= Beginning of Section =
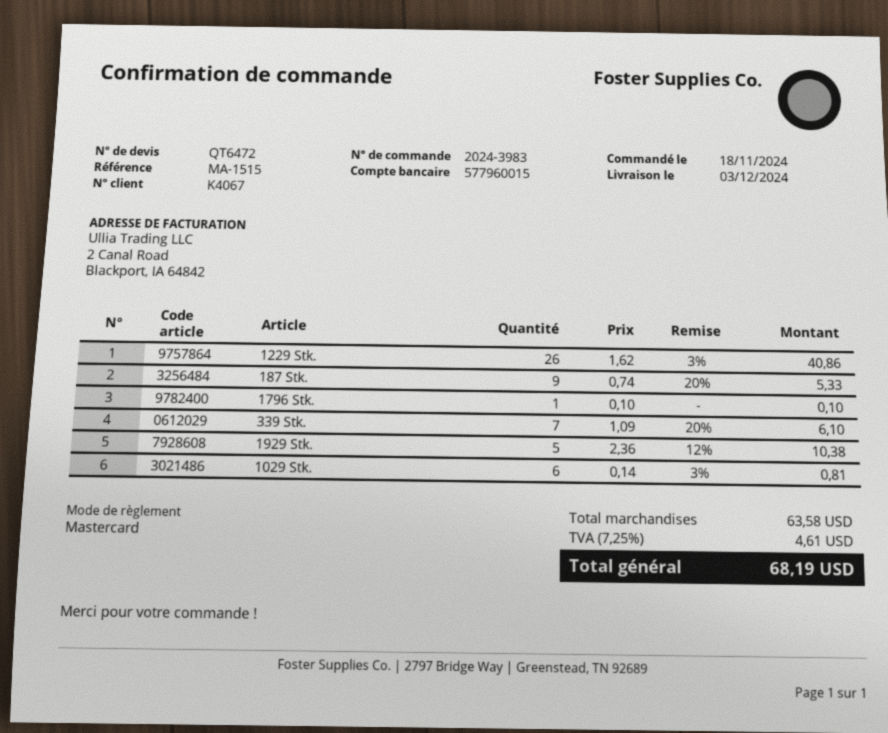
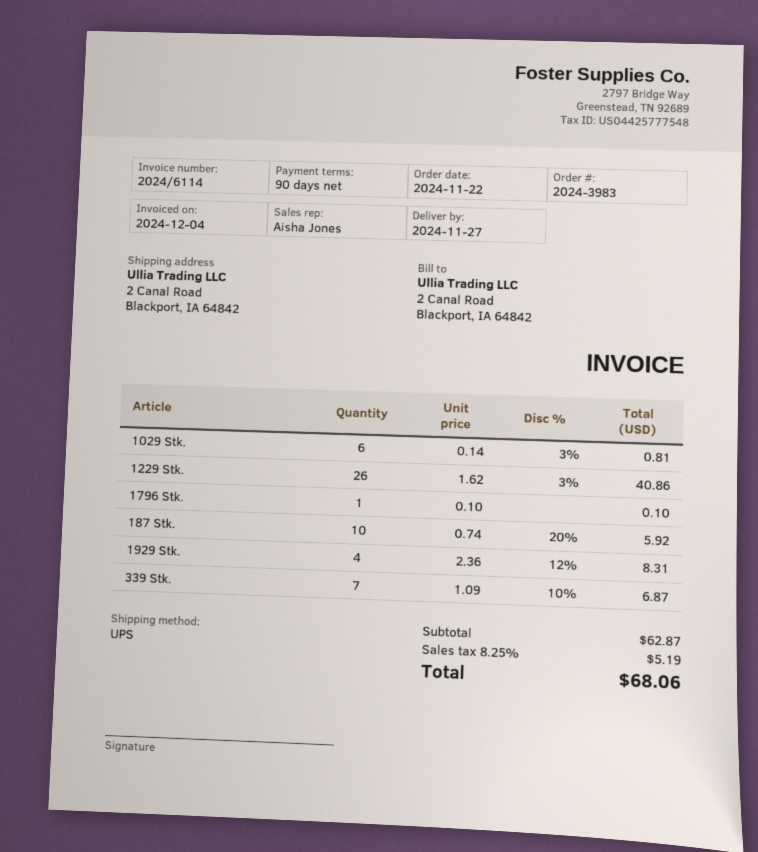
order date: 2024-11-18 -> 2024-11-22
delivery date: 2024-12-03 -> 2024-11-27
187 Stk.: 9 x 0.74 - 20% = 5.33 -> 10 x 0.74 - 20% = 5.92
339 Stk.: 7 x 1.09 - 20% = 6.10 -> 7 x 1.09 - 10% = 6.87
1929 Stk.: 5 x 2.36 - 12% = 10.38 -> 4 x 2.36 - 12% = 8.31
subtotal: 63.58 -> 62.87
tax: 7.25% = 4.61 -> 8.25% = 5.19
total: 68.19 -> 68.06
= End of Section =
What is required | Without altering anything, output all the lines above but none of the images.

Output of the exercise |
order date: 2024-11-18 -> 2024-11-22
delivery date: 2024-12-03 -> 2024-11-27
187 Stk.: 9 x 0.74 - 20% = 5.33 -> 10 x 0.74 - 20% = 5.92
339 Stk.: 7 x 1.09 - 20% = 6.10 -> 7 x 1.09 - 10% = 6.87
1929 Stk.: 5 x 2.36 - 12% = 10.38 -> 4 x 2.36 - 12% = 8.31
subtotal: 63.58 -> 62.87
tax: 7.25% = 4.61 -> 8.25% = 5.19
total: 68.19 -> 68.06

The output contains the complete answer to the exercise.